À la Poste
Une fois de plus, le facteur n’a pas sonné et s’est contenté de laisser un avis de passage dans la boîte aux lettres. Il n’a même pas daigné y cocher l’une des trois cases prévues pour expliquer la raison de la non-distribution du colis. Normal : aucune n’aurait convenu, je n’étais pas absent, ma boîte aux lettres est bien normalisée, ma sonnette est parfaitement accessible et fonctionne.
Aussi me permets-je respectueusement de suggérer à l’administration des postes de revoir la forme des avis de passage afin d’y ajouter la case suivante, probablement plus adaptée à la réalité actuelle du terrain :
Suite à la privatisation de nos services, notre paradigme n’est plus de rendre service aux usagers mais de maximiser les profits de nos actionnaires. Ceci passant par une réduction drastique du nombre de facteurs et par le remplacement des fonctionnaires assermentés par des vacataires incompétents, vous comprendrez que nous n’avons vraiment ni le temps ni l’envie de monter frapper à votre porte pour vous remettre votre colis en main propre. (Et ce, même si nous nous engageons à le faire dans les conditions générales de vente de notre service Colissimo, même si votre colis contient des objets périssables, même si vous aviez pris votre matinée de boulot pour attendre ce colis urgent.) Merci de venir faire une heure de queue samedi matin pour venir chercher votre colis de merde vous-même au bureau désigné ci-contre.
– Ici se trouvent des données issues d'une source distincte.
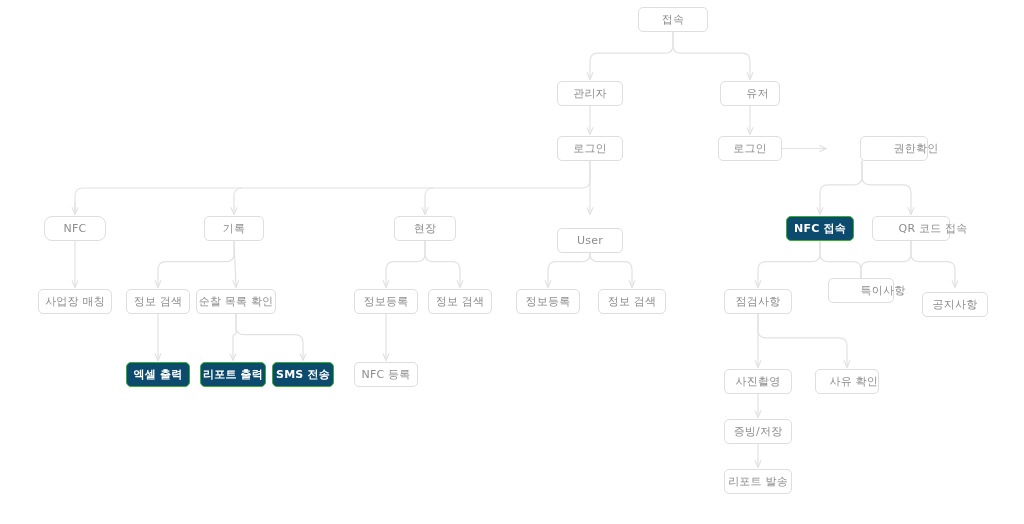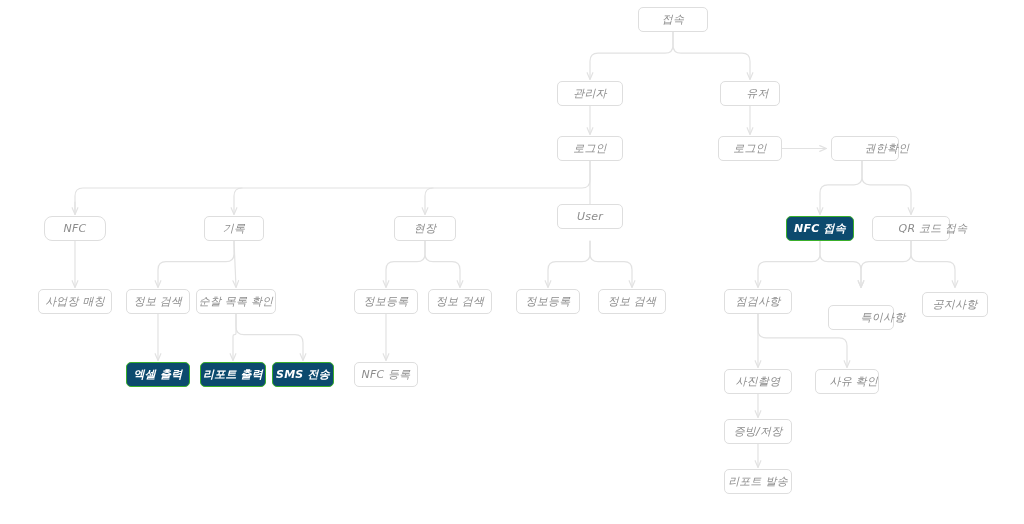"접속" #flow-canvas { font-style: italic -> none }
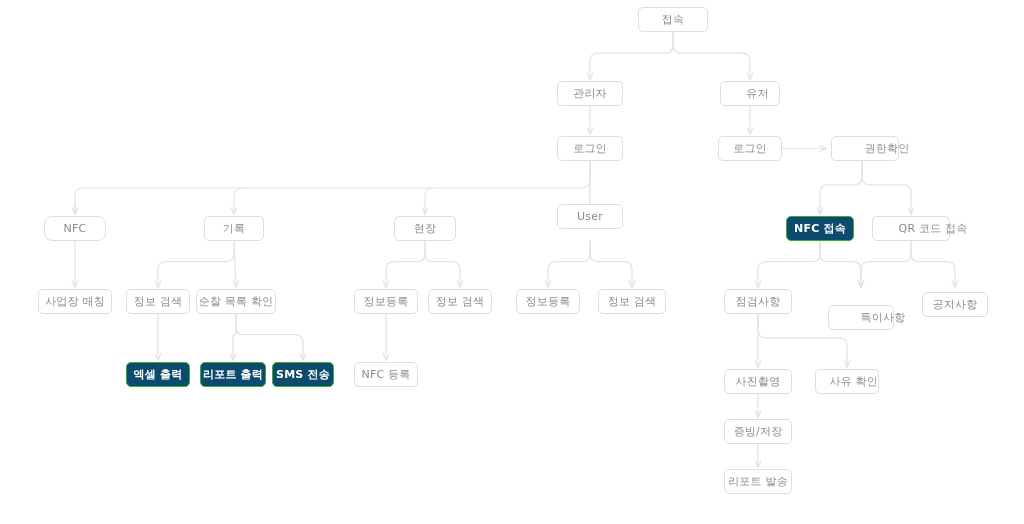"권한확인" div.node { left: 831px -> 860px }
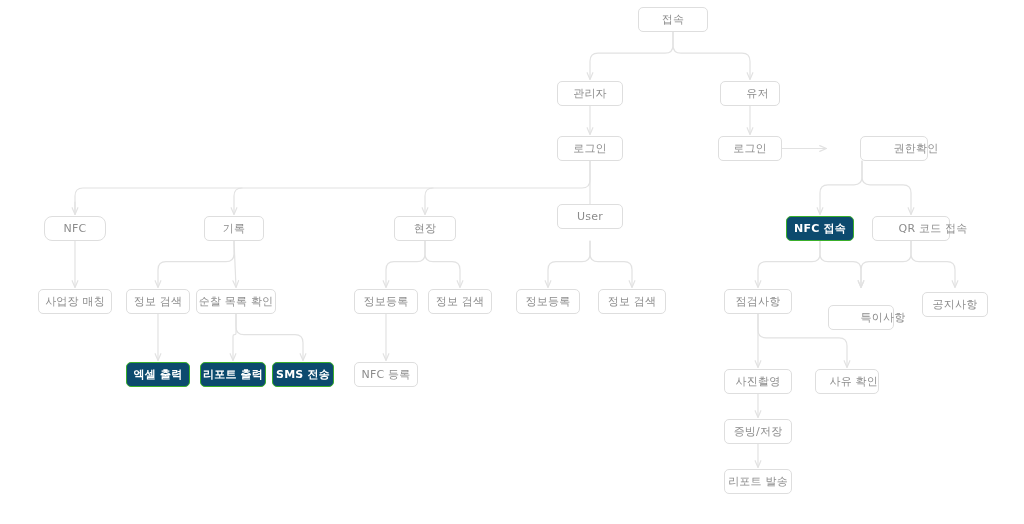"User" div.node { top: 204px -> 228px }
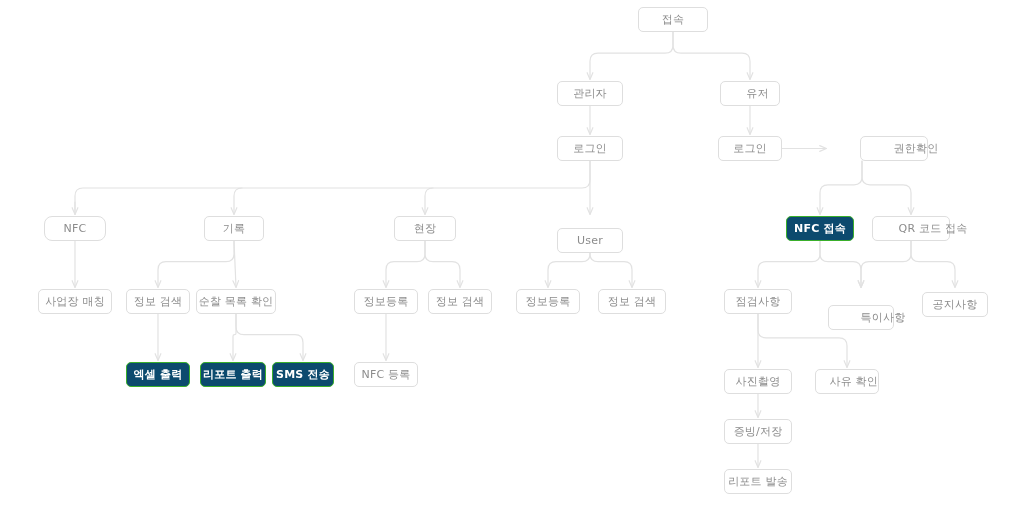"특이사항" div.node { top: 305px -> 278px }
Bon, d'accord, c'est un peu long pour figurer sur l'avis de passage, mais en écrivant avec des petits caractères, non ? Et sinon, je voudrais aussi signaler que le type qui a pondu la nouvelle organisation des bureaux de poste est un grand psychopathe.
Tactique classique. On prend un service public qui marche bien, puis on le réforme (au prétexte de le moderniser) de telle sorte qu’il ne marche plus. Les usagers râlent, trouvent insupportable cette situation de monopole qui les oblige à dépendre d’un service devenu pourri, exigent l’ouverture à la concurrence. Et on privatise, avec l’assentiment général, un service que tout le monde, dix ans plus tôt, refusait catégoriquement de privatiser.
Le pire, c’est qu’on se fait avoir à chaque fois.